I knew no one to whom I could apply for succour. Nearly three hundred miles
stretched between me and Delagoa Bay. My escape must be known at dawn.
Pursuit would be immediate. Yet all exits were barred. The town was
picketed, the country was patrolled, the trains were searched, the line was
guarded. I had 75l. in my pocket and four slabs of chocolate, but the
compass and the map which might have guided me, the opium tablets and meat
lozenges which should have sustained me, were in my friend's pockets in the
States Model Schools.
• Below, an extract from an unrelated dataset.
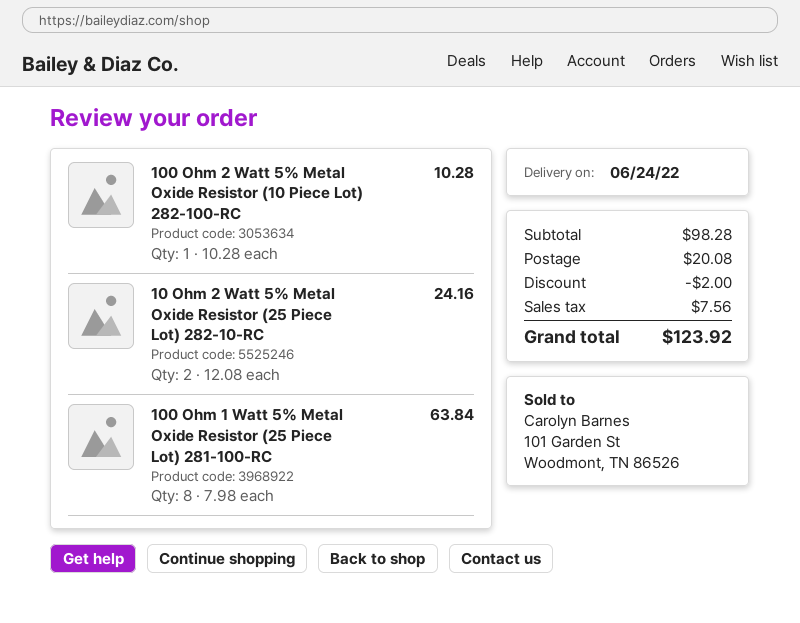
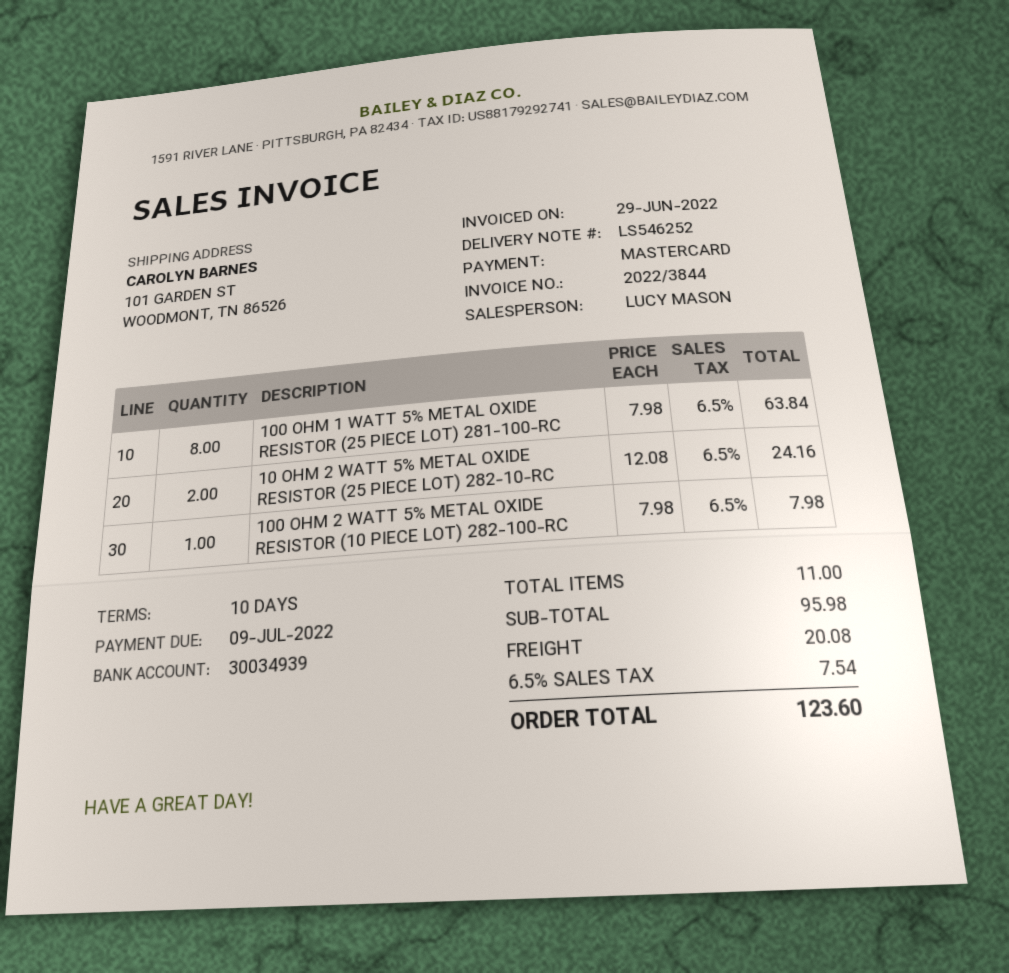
100 Ohm 2 Watt 5% Metal Oxide Resistor (10 Piece Lot) 282-100-RC: 1 x 10.28 = 10.28 -> 1 x 7.98 = 7.98
subtotal: 98.28 -> 95.98
discount: 2.00 -> none
tax: 7.56 -> 7.54
total: 123.92 -> 123.60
Worst of all, I could not speak a word of Dutch or
Kaffir, and how was I to get food or direction?
But when hope had departed, fear had gone as well. I formed a plan. I
would find the Delagoa Bay Railway. Without map or compass I must follow
that in spite of the pickets. I looked at the stars. Orion shone brightly.
Scarcely a year ago he had guided me when lost in the desert to the banks of
the Nile. He had given me water. Now he should lead to freedom. I could not
endure the want of either.
After walking south for half a mile, I struck the railroad. Was it the
line to Delagoa Bay or the Pietersburg branch? If it were the former it
should run east. But so far as I could see this line ran northwards. Still,
it might be only winding its way out among the hills. I resolved to follow
it. The night was delicious. A cool breeze fanned my face and a wild feeling
of exhilaration took hold of me. At any rate, I was free, if only for an
hour. That was something. The fascination of the adventure grew. Unless the
stars in their courses fought for me I could not escape. Where, then, was
the need of caution? I marched briskly along the line. Here and there the
lights of a picket fire gleamed. Every bridge had its watchers. But I passed
them all, making very short detours at the dangerous places, and really
taking scarcely any precautions. Perhaps that was the reason I succeeded.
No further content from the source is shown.